Quando surgiu mesmo a Contracultura, o movimento juvenil que revolucionou a humanidade no mundo desenvolvido?
Os brasileiros consideram 1968 ou, quando muito, 1967.
Grande engano.
A Contracultura já existia em 1960, com os sit-ins dos estudantes negros dos EUA que, calmamente, permaneceram sentados numa lanchonete de brancos esperando pelo atendimento que lhes era recusado.
O documentário francês Crônicas de um Verão (Chronique dun Eté), de Jean Rouch e Edgar Morin, é puro 1968. Só que foi feito em 1960.
E o que era 1960 no Brasil?
Inauguração de Brasília, depois de um processo caótico de construção, chanchadas e teatros de revista entrando em declínio, serestas e marchinhas disputando as paradas radiofônicas com ídolos juvenis de um rock mais pueril e músicos da Bossa Nova.
Contracultura pode ser em 1957, quando foi lançado Pé Na Estrada (On The Road), de Jack Kerouac, livro sobre o estilo de vida beat.
Mas pode ser, no sentido de massificação, o ano de 1965.
E o que era 1965 no Brasil?
A consolidação da ditadura militar, depois que um astral melancólico da sociedade que deu um basta em governos progressistas estava desiludida com um governo mais conservador que havia pedido em passeatas.
Mas isso não é 2016? É, mas também foi 1965.
A diferença é que em 1965 a música brasileira serviu de foco de renovação e resistência cultural, causando impacto em programas musicais da televisão, como nas emissoras Excelsior e Record.
Hoje o que era chamado de nova MPB se resume a homenagens intermináveis, como se estivesse se despedindo do público, entregue a popozudo-safadização musical pelo brega-popularesco temperado também por "sertanejos" produzidos em série, como automóveis de fábrica.
Neste caso 2016 não é 1965.
Em 1965, criticávamos as marchinhas, hoje se criticamos o "funk" (ritmo musicalmente ruim e mais voltado para o marketing), somos tidos como "preconceituosos".
E, em termos de rock, ainda éramos atrasados. Ainda se ouvia The Platters, Domenico Modugno e Pat Boone no Brasil de 1965, quando a psicodelia já ocorria nos EUA e Reino Unido.

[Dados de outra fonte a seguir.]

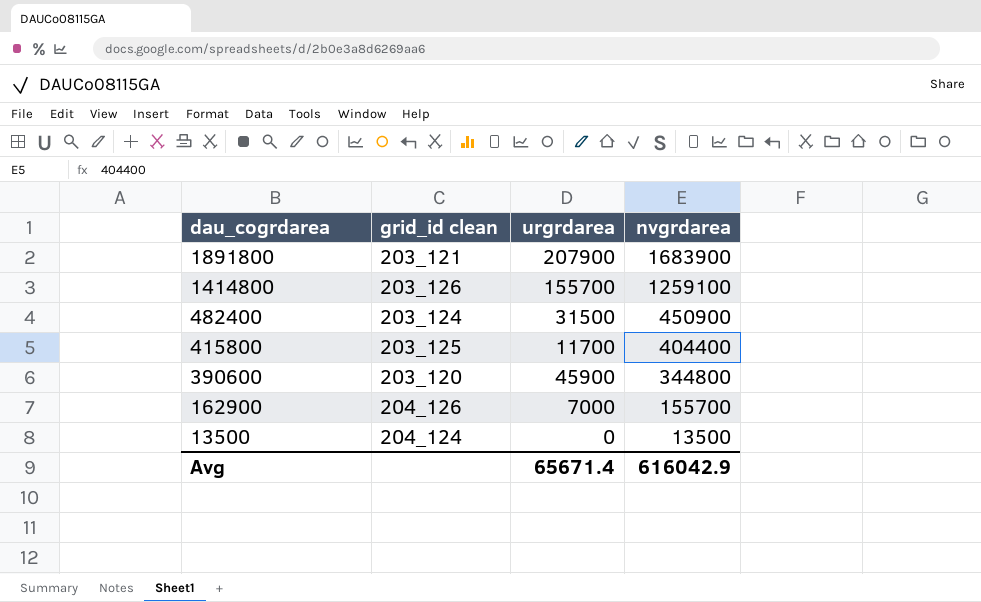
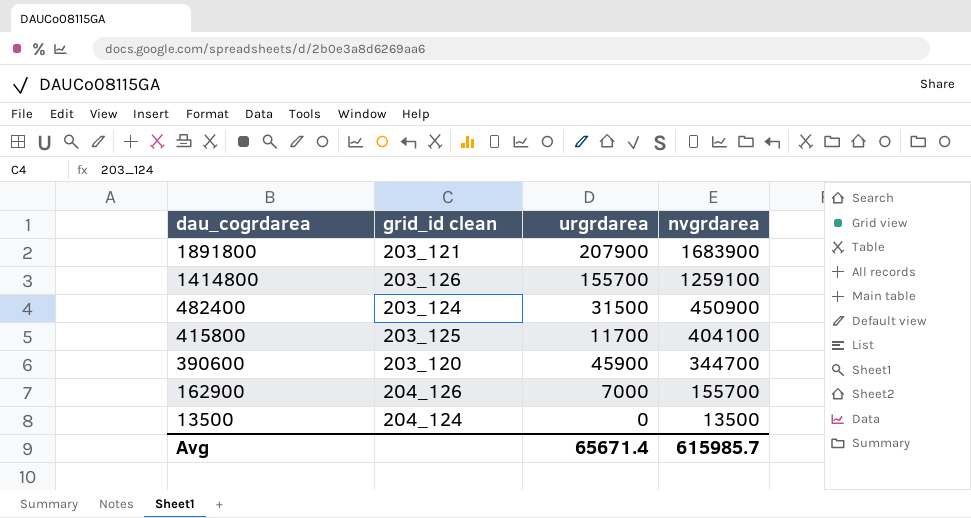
415800 | nvgrdarea: 404400 -> 404100
390600 | nvgrdarea: 344800 -> 344700
Avg | nvgrdarea: 616042.9 -> 615985.7

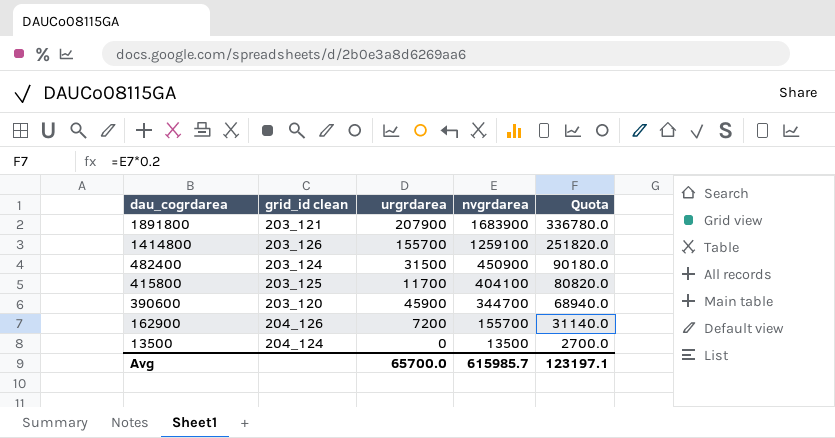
column Quota | formula: none -> [nvgrdarea] * 0.2
162900 | urgrdarea: 7000 -> 7200
Avg | urgrdarea: 65671.4 -> 65700.0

Em 1965, Jimi Hendrix, músico acompanhante de intérpretes de rock e soul, tinha um monte de ideias musicais em sua mente inquieta, que aplicou fartamente em sua breve carreira individual.
E é esse estado de espírito que Andrew Grant Jackson analisou em 1965: O Ano Mais Revolucionário da Música (1965: The Most Revolutionary Year in Music), lançado no Brasil pela editora Leya, sob tradução de Edmundo Barreiros.
Não li o livro, mas evidentemente vários personagens enfocados a gente enumera de olhos fechados.
Beatles, Rolling Stones, Byrds, Who, Bob Dylan, Simon & Garfunkel, Beach Boys e até o reggae dos Wailers, banda que lançou Bob Marley e Peter Tosh.
No âmbito comportamental, tínhamos os mods, os primeiros hippies, sobretudo os que pegavam carona na kombi do escritor Ken Kesey e seus Merry Pranksters.
E tínhamos a pop art de Andy Wahrol e seus planos de unir teatro, artes plásticas e música, empresariando o Velvet Underground do poeta Lou Reed.
Não sei se Andrew fez cobertura de outros aspectos de 1965 bastante interessantes.
1965 foi o ano dos primórdios dos Doors e do Pink Floyd, ainda com Syd Barrett à frente.
E, no distante Peru, uma banda de garagem chamada Los Saicos antecipou, sem querer, a sonoridade e a atitude depois conhecidas como punk rock.
O que se sabe é que 1965 chega ao mercado brasileiro com o nosso país no mesmo clima melancólico daquele ano sessentista, que já sofria a ressaca do golpe de 1964, ano mais animado para a direita social brasileira.
1965 foi bem mais grato musicalmente que o 2016 marcado pelo comercialismo voraz.
Curiosamente, é o mesmo 2016 do Desert Trip, em realização em Indio, cidade da Califórnia, EUA, perto do local onde é realizado o festival Coachella.
O festival inclui músicos e bandas que estiveram em evidência em 1965, como Paul McCartney, Bob Dylan, Who e Rolling Stones.
Tanto no brega-popularesco musical quanto no pop com mais coreografia (e haja dançarinos) do que música.
Temos que aprender bastante com 1965.